• njordomir@lemmy.world
    link
    fedilink
    English
    arrow-up
    6
    ·
    8 days ago

    I ride class 1, 2, and 3, ecargo, and occasional muscle bikes. I probably ride class 3 the most. Due to where I live, it’s not safe enough to ride only in the road so I regularly break the rules (in Minecraft) and ride on paved multi-use paths where I should technically be limited to class 1. I have never had a bad experience with pedestrians, usually I brighten their day with a smile, a ring, and a wave. I would probably be dead under a lifted Ram 3500 with smokestacks if I tried to avoid the trails completely. There’s just no safe way through.

    They should fix and expand a comprehensive on-road bike network before enforcing and nitpicking regulations when the few ebike issues are colossally outweighed by the car issues and people riding gas dirt bikes where they aren’t supposed to.

    • litchralee
      link
      fedilink
      English
      arrow-up
      3
      ·
      edit-2
      8 days ago

      They should fix and expand a comprehensive on-road bike network before enforcing and nitpicking regulations

      Absolutely agree 100%. IMO, it is a public policy failure that we’re not doing more to: 1) incentivize more people to use electric micro mobility that exists right now (compare with flying cars, hydrogen cars, self driving cars, so-called hyperloop, electric VTOL aircraft, etc), 2) discourage car dependency by taking it down a peg in terms of priority for space on the public roads, and 3) pursue land use changes that increase density so that micro mobility and public transit are the first-choice option for most people, not the last.

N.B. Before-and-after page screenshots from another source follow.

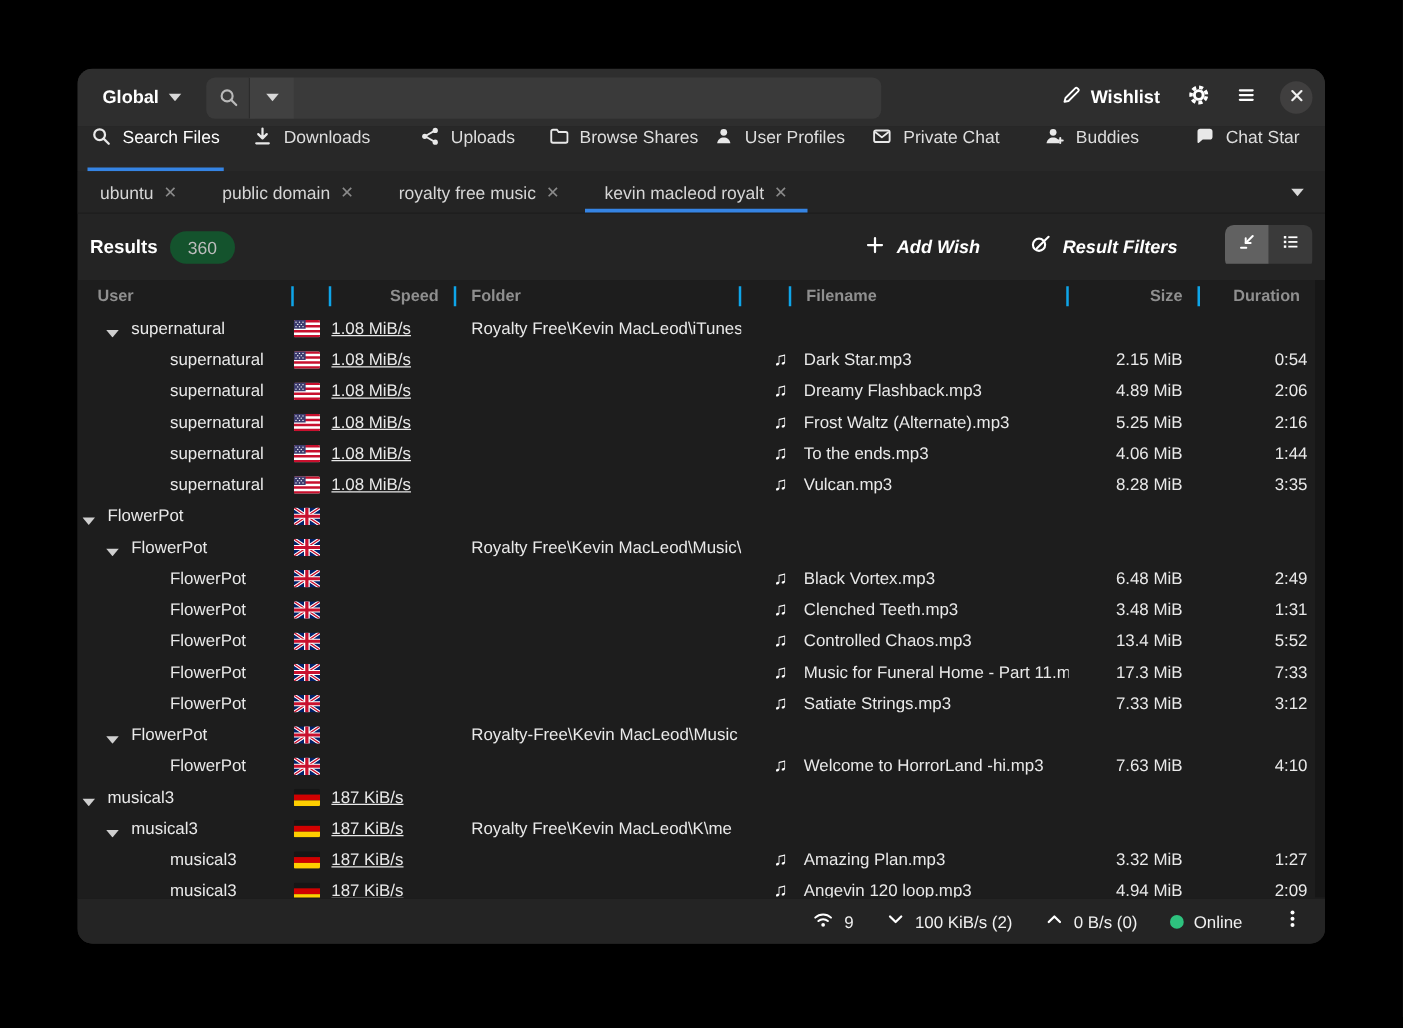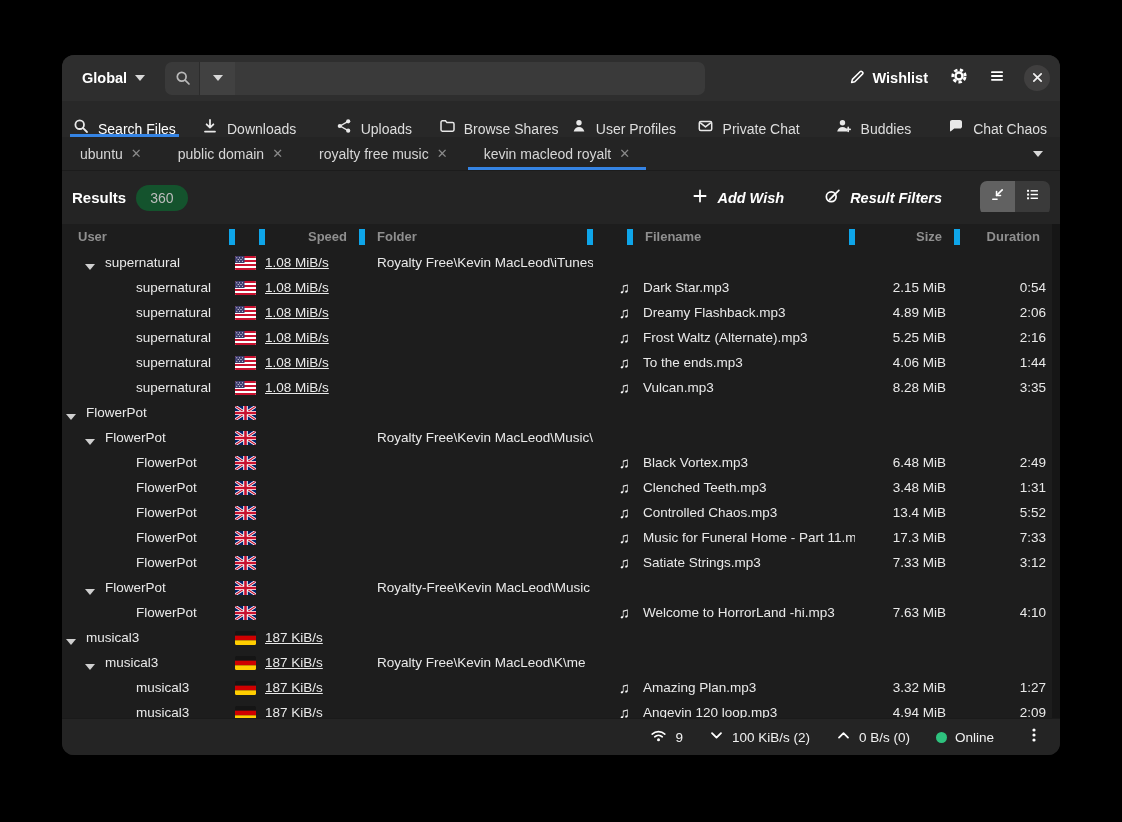--- a/index.html
+++ b/index.html
@@ -21,21 +21,21 @@
   .entry-combo{width:36px;align-self:stretch;display:flex;align-items:center;justify-content:center;
     border-left:1px solid #2c2c2c;background:#414141;cursor:pointer;}
   .hdr-actions{display:flex;align-items:center;margin-left:auto;gap:4px;}
   .hdr-btn{display:flex;align-items:center;gap:8px;color:#fff;font-weight:700;font-size:14.5px;
     padding:7px 10px;border-radius:6px;cursor:pointer;}
   .icon-btn{width:34px;height:32px;display:flex;align-items:center;justify-content:center;border-radius:6px;cursor:pointer;}
   .close-btn{width:26px;height:26px;border-radius:50%;background:#403f3f;display:flex;align-items:center;justify-content:center;
     margin-left:6px;cursor:pointer;}
   
   .main-tabs{height:36px;background:#282828;display:flex;flex:0 0 auto;}
-  .main-tab{flex:1;display:flex;align-items:flex-end;justify-content:center;gap:9px;color:#dedede;font-size:14px;
+  .main-tab{flex:1;display:flex;align-items:flex-start;justify-content:center;gap:9px;color:#dedede;font-size:14px;
     position:relative;cursor:pointer;white-space:nowrap;}
   .main-tab.active{color:#fff;}
   .main-tab.active::after{content:"";position:absolute;left:8px;right:8px;bottom:0;height:3px;background:var(--accent);}
   
   .sub-tabs{height:34px;background:#242424;display:flex;align-items:stretch;flex:0 0 auto;border-bottom:1px solid #1c1c1c;position:relative;}
   .sub-tab{display:flex;align-items:center;gap:8px;padding:0 18px;color:#d6d6d6;font-size:14px;position:relative;cursor:pointer;white-space:nowrap;}
   .sub-tab.active::after{content:"";position:absolute;left:2px;right:2px;bottom:0;height:3px;background:var(--accent);}
   .tab-close{color:#8a8a8a;font-size:13px;line-height:1;cursor:pointer;}
   .subtab-overflow{margin-left:auto;width:44px;display:flex;align-items:center;justify-content:center;cursor:pointer;}
   
@@ -45,21 +45,21 @@
   .results-actions{margin-left:auto;display:flex;gap:20px;font-style:italic;}
   .tool-btn{display:flex;align-items:center;gap:9px;color:#fff;font-weight:700;font-size:14.5px;padding:7px 10px;border-radius:6px;cursor:pointer;}
   .toggle-group{display:flex;margin-left:8px;border-radius:7px;overflow:hidden;}
   .toggle-btn{width:35px;height:31px;display:flex;align-items:center;justify-content:center;cursor:pointer;background:#3a3a3a;}
   .toggle-btn.on{background:#616161;}
   
   .table-wrap{flex:1;position:relative;background:#1d1d1d;overflow:hidden;padding:0 8px 0 4px;}
   .scroll-gutter{position:absolute;top:0;right:0;width:8px;bottom:0;background:#161616;}
   .grid-row{display:grid;grid-template-columns:169px 30px 100px 228px 40px 222px 105px 92px;align-items:center;}
   .thead{height:26px;color:#8f8f8f;font-size:13px;font-weight:700;}
-  .thead .th{padding:0 12px;height:16px;line-height:16px;border-right:6px solid #0ea5e9;overflow:hidden;white-space:nowrap;}
+  .thead .th{padding:0 12px;height:16px;line-height:16px;border-right:2px solid #0ea5e9;overflow:hidden;white-space:nowrap;}
   .thead .th:last-child{border-right:none;}
   .thead .th.r{text-align:right;}
   .tbody{overflow:hidden;}
   .trow{height:25px;color:#e9e9e9;font-size:13.5px;cursor:default;}
   .cell{overflow:hidden;white-space:nowrap;}
   .user-cell{display:flex;align-items:flex-end;}
   .expander{width:0;height:0;border-left:5.5px solid transparent;border-right:5.5px solid transparent;border-top:6.5px solid #cfcfcf;
     flex:0 0 auto;cursor:pointer;}
   .flag-cell{display:flex;align-items:center;}
   .flag-cell svg{display:block;}
@@ -185,21 +185,21 @@
               <path d="M1.7 13.6c.5-3.1 2.7-4.7 5.3-4.7s4.8 1.6 5.3 4.7z"></path>
             </g>
             <path d="M12.7 9.4v4M10.7 11.4h4" stroke="#e8e8e8" stroke-width="1.6" stroke-linecap="round"></path>
           </svg></span>
         <span>Buddies</span>
       </div>
       <div class="main-tab">
         <span><svg width="16" height="16" viewBox="0 0 16 16">
             <path d="M2 4.1c0-1.2.9-2.1 2.1-2.1h7.8c1.2 0 2.1.9 2.1 2.1v4.4c0 1.2-.9 2.1-2.1 2.1H6.2l-3.3 2.7c-.4.3-.9 0-.9-.5V4.1z" fill="#e8e8e8"></path>
           </svg></span>
-        <span>Chat Chaos</span>
+        <span>Chat Star</span>
       </div>
     </div>
 
   <div class="sub-tabs" id="sub-tabs">
       <div class="sub-tab">
         <span>ubuntu</span>
         <span class="tab-close">✕</span>
       </div>
       <div class="sub-tab">
         <span>public domain</span>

      It is patently absurd to me that enforcement effort – which in most American cities is a zero-sum game – is being expended to go after ebikes and e-scooters for frivolous offenses like speeding (frivolous bc it’s still slower than all the much-larger cars going by) while motor vehicles offenses get a free pass (eg the informal rule that 5-10 MPH over the limit is acceptable). It’s very much screams “rules for thee but not for me” and it cannot be tolerated while this country fights for whatever remains of the rule of law.

      As for genuine issues created by micro mobility, we’re fortunately seeing some progress in that regard, where progress means bringing more currently-unlawful e-machines into the regulatory structure. As discussed earlier in this community, California has a bill which would create eMotos as a category, for things which otherwise would be burdened by onerous or impossible motorcycle registration.

      Enlarging the micro mobility pie should be the objective. Anything that tries to discourage or shrink the pie should be shunned.

      To that end, everyone in this community needs to be a thorn in their local government, and apply pressure and reminders where it counts. At least where I live, this effort is showing results, as my town has just published a bicycle/pedestrian improvement plan (timeline of 10+ years) which although not necessarily all funded, it outlines a proper grid of curb-separated on-steet bike corridors on arterial roads. None of this “circuitous back roads” nonsense, and because it follows the same road alignment, it would be most appropriate for Class 3 ebike speeds.

      Having an adopted plan is valuable ammo to fight for building those projects, even in piecemeal fashion, when the road inevitably is due for repaving and the town needs to apply for state/federal funding. Here in California, towns can win additional grant funding if they actually build the bike and pedestrian projects they’ve already planned out. And money is persuasive.

      Be the change you want to see.